8.1 This clause applies if:
8.1.1 The Buyer makes any voluntary arrangement with its creditors or becomes subject to an administration order or (being an individual or firm) becomes bankrupt or (being a company) goes into liquidation (otherwise than for the purposes of amalgamation or reconstruction); or
8.1.2 An encumbrances takes possession, or a receiver is appointed, of any of the property or assets of the Buyer; or
8.1.3 The Buyer ceases, or threatens to cease, to carry on business; or
8.1.4 The Seller reasonably apprehends that any of the events mentioned above is about to occur in relation to the Buyer and notifies the Buyer accordingly.
8.2 If this clause applies then, without prejudice to any other right or remedy available to the Seller, the Seller shall be entitled to cancel the Contract or suspend any further deliveries under the Contract without liability to the Buyer, and if the Goods have been delivered but not paid for the price shall become immediately due and payable notwithstanding any previous agreement or arrangement to the contrary.
9.1 Waiver: A waiver of any right or remedy under this Agreement or law is only effective if given in writing and shall not be deemed a waiver of any subsequent breach or default.
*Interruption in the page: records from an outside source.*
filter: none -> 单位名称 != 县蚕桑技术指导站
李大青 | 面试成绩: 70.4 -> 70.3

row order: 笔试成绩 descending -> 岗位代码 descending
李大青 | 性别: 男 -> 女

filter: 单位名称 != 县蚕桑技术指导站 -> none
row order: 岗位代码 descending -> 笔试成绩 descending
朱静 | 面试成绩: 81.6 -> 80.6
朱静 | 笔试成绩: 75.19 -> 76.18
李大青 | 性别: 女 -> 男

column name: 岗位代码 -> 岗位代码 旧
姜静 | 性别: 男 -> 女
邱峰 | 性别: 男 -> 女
No delay or omission by RACS in exercising or enforcing any right or remedy under this Agreement shall operate as a waiver thereof or of any other right or remedy, and no waiver of any breach of this Agreement by Developer shall be deemed a waiver of any subsequent breach.
9.2 Severance: If any provision or part-provision of this Agreement is or becomes invalid, illegal or unenforceable, it shall be deemed modified to the minimum extent necessary to make it valid, legal and enforceable. If such modification is not possible, the relevant provision or part-provision shall be deemed deleted. Any modification to or deletion of a provision or part-provision under this clause shall not affect the validity and enforceability of the rest of this Agreement.
9.3 Third Parties: A person who is not a party to this Agreement shall not have any rights to enforce its terms.
9.4 Governing Law and Jurisdiction: This Agreement, and any dispute arising out of or in connection with it or its subject matter or formation (including non-contractual disputes or claims) shall be governed by and construed in accordance with the laws of England and Wales. Each party irrevocably agrees that the courts of England and Wales shall have exclusive jurisdiction to settle any dispute or claim arising out of or in connection with this Agreement or its subject matter or formation (including non-contractual disputes or claims).
9.5 Variation: No provision of this Agreement may be amended, altered, modified or varied except by an instrument in writing, specifying such amendment, alteration, modification or variation, executed by both parties.
9.6 Entire Agreement: This Agreement constitutes and contains the entire agreement between the parties with respect to the subject matter hereof and supersedes and extinguishes any prior oral or written agreements, promises, assurances, warranties, representations and understandings between them.